Working with containers.
Before you can refer to a Kubernetes pod,
in a deployment in a cluster you must create a Docker image and push it to a registry.
Kubernetes works with a number of different private registries.
In this course you use the IBM Container Service on IBM Cloud or Bluemix.
Docker stores keys for private registries in its HOME directory,
either in.dockercfg file or under.docker/config.json file.
If you put this file in the home directory of
user route on a kubelet then Docker will use it.
You can create a Kubernete secret object to store
a registry key by using the Kube control create secret command.
This approach is recommended for any cloud providers where node creation is automated.
Pods can only reference image pull secrets in their own namespace.
So this process needs to be done one time per namespace.
A kubelet can periodically run
a diagnostic probe on a container
by calling a handler that is implemented by the container.
There are different types of handlers,
an approach can return a result of success, failure or unknown.
A livenessProbe indicates whether the container is running.

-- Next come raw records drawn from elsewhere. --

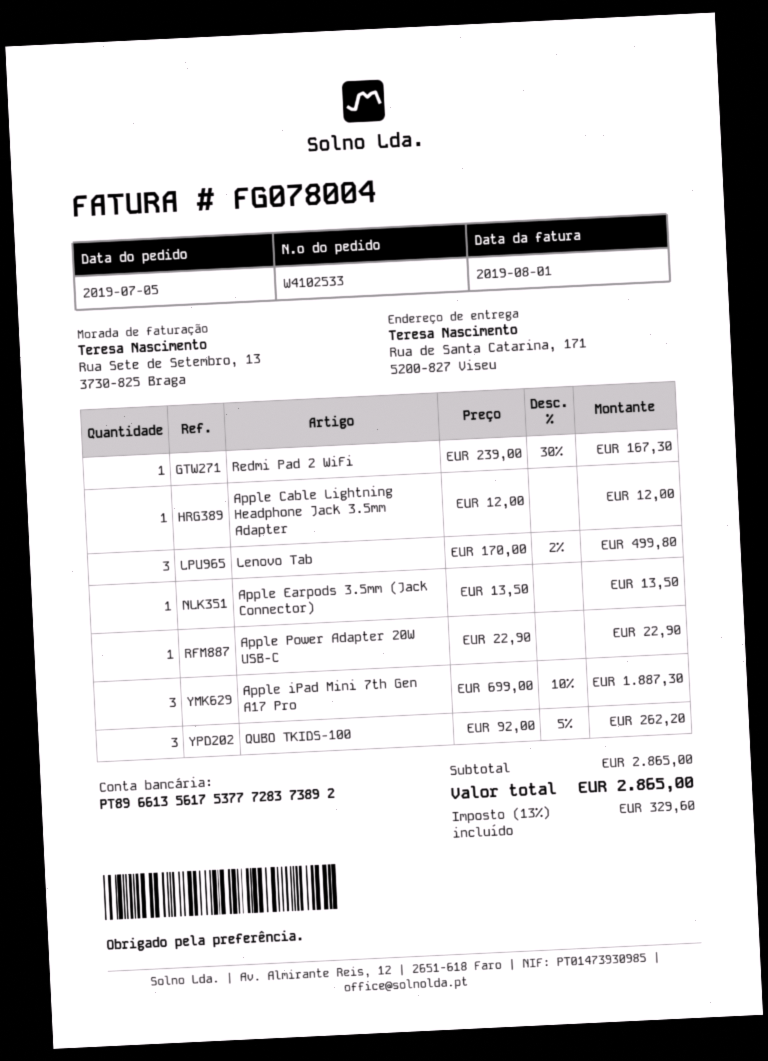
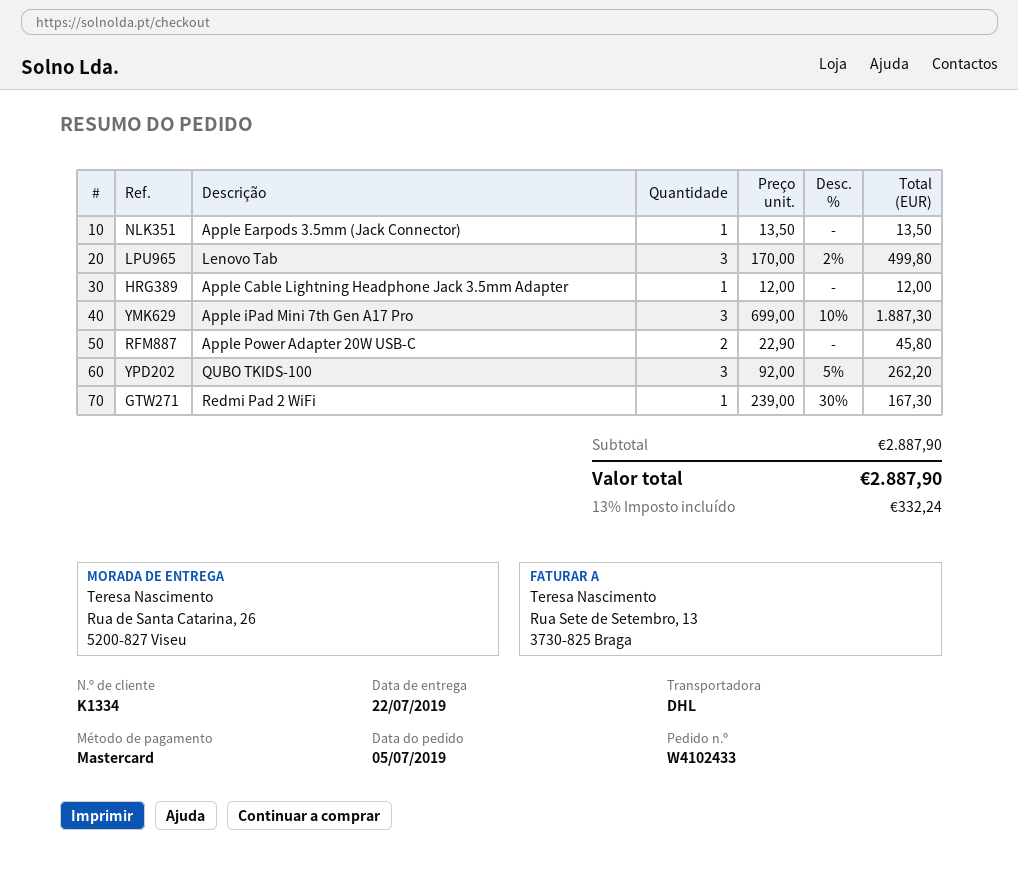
order number: W4102533 -> W4102433
ship to: Rua de Santa Catarina, 171, 5200-827 Viseu -> Rua de Santa Catarina, 26, 5200-827 Viseu
Apple Power Adapter 20W USB-C: 1 x 22.90 = 22.90 -> 2 x 22.90 = 45.80
subtotal: 2865.00 -> 2887.90
tax: 13% = 329.60 -> 13% = 332.24
total: 2865.00 -> 2887.90

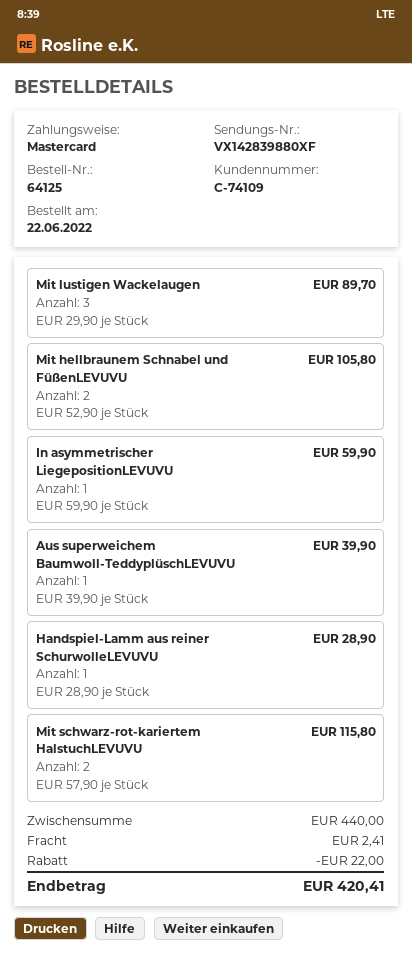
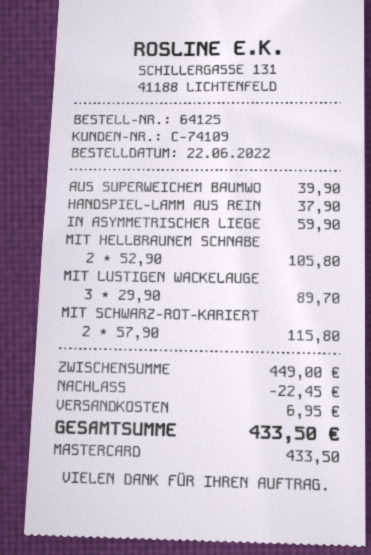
Handspiel-Lamm aus reiner SchurwolleLEVUVU: 1 x 28.90 = 28.90 -> 1 x 37.90 = 37.90
subtotal: 440.00 -> 449.00
discount: 22.00 -> 22.45
shipping: 2.41 -> 6.95
total: 420.41 -> 433.50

If the livenessProbe fails,
the kubelet kills the container,
and the container is subjected to its restart policy.
If a container does not provide a livenessProbe the default state is success.
For example, if a probe fails and you want the container to be stopped and restarted,
you can add a liveness probe to the deployment configuration
and specify a restart policy of always or on failure.
There is also a readinessProbe,
which indicates whether the container is ready to service requests.
If the readinessProbe fails the endpoints controller removes
the pods IP address from the endpoints of all services that match the pod.
The default state of readiness before the initial delay is failure.
If a container does not provide a readinessProbe,
the default state is success.
For example, if you want to send traffic to a pod only when
a probe succeeds at a readinessProbe to the deployment configuration.
In this case the pod will start without receiving
any traffic and only start receiving traffic after the probe succeeds.
Kubernetes supports many capabilities for working with containers.
These tasks include, assigning memory and CPU resources to containers,
configuring a pod to use a volume for storage,
configuring a security context for a pod or a container,
pulling an image from a private registry,
configuring a container by using a configMap,
using configMap data in a pod,
attaching handlers to container lifecycle events,
configuring liveness and readiness probes and more.
Many of these tasks are covered in
more detail in the tutorials and other modules of this course.